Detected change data

————

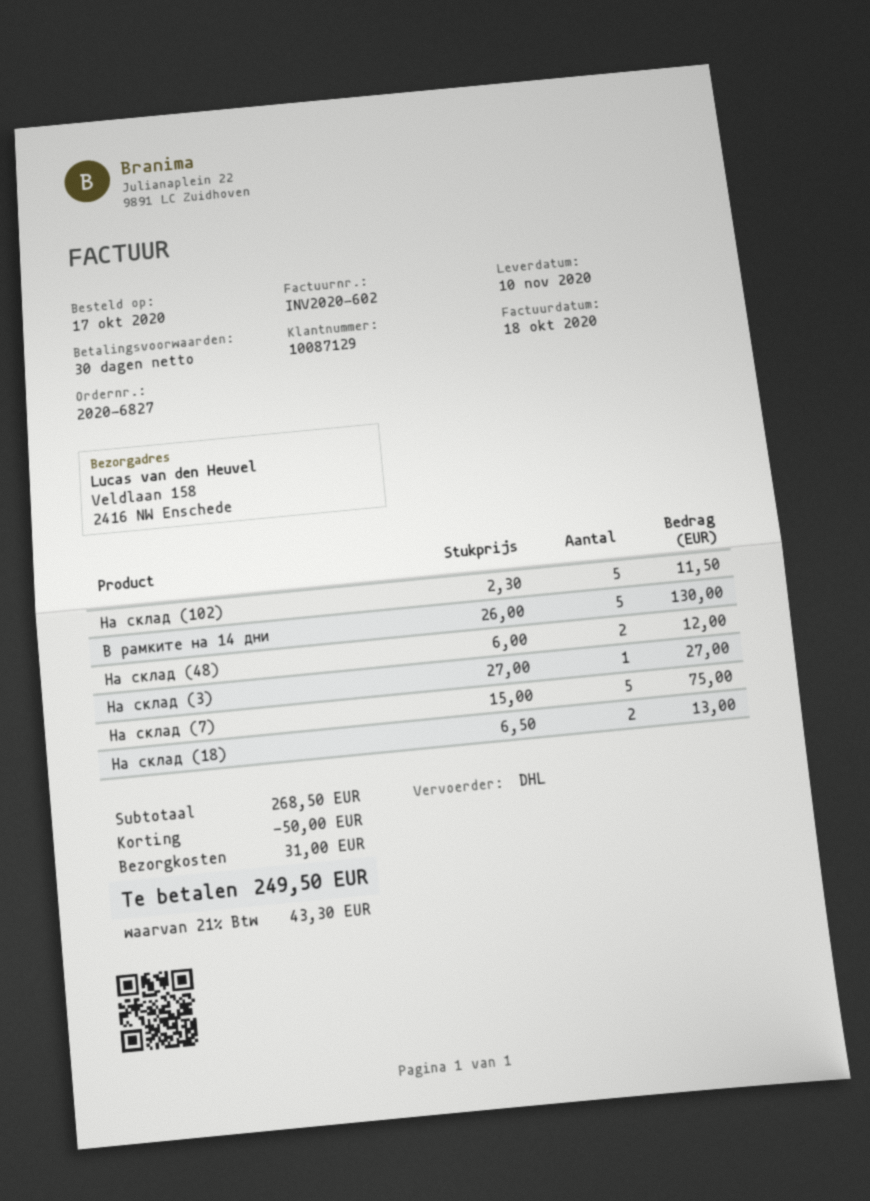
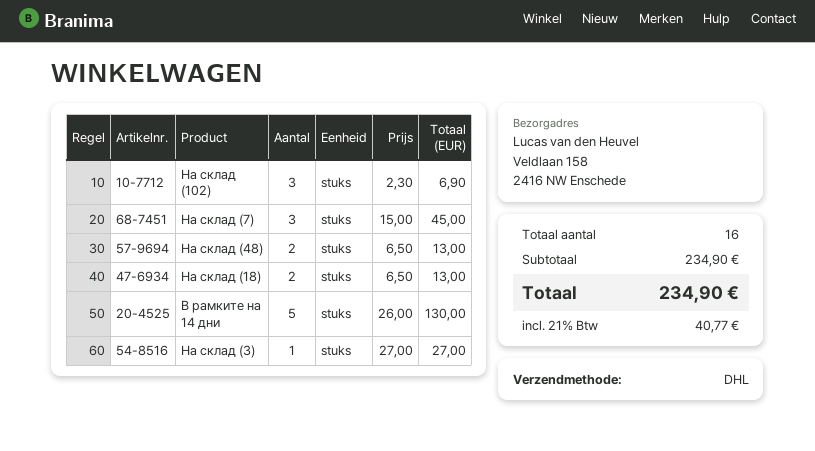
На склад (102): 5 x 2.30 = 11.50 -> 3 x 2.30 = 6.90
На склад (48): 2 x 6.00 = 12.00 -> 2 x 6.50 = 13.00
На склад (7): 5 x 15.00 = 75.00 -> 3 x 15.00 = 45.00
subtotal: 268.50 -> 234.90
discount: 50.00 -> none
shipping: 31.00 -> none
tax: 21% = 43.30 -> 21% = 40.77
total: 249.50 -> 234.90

————

What you have to do => Please find the lines in the data that contain the word "склад" and copy them.

Expected answer =>
На склад (102): 5 x 2.30 = 11.50 -> 3 x 2.30 = 6.90
На склад (48): 2 x 6.00 = 12.00 -> 2 x 6.50 = 13.00
На склад (7): 5 x 15.00 = 75.00 -> 3 x 15.00 = 45.00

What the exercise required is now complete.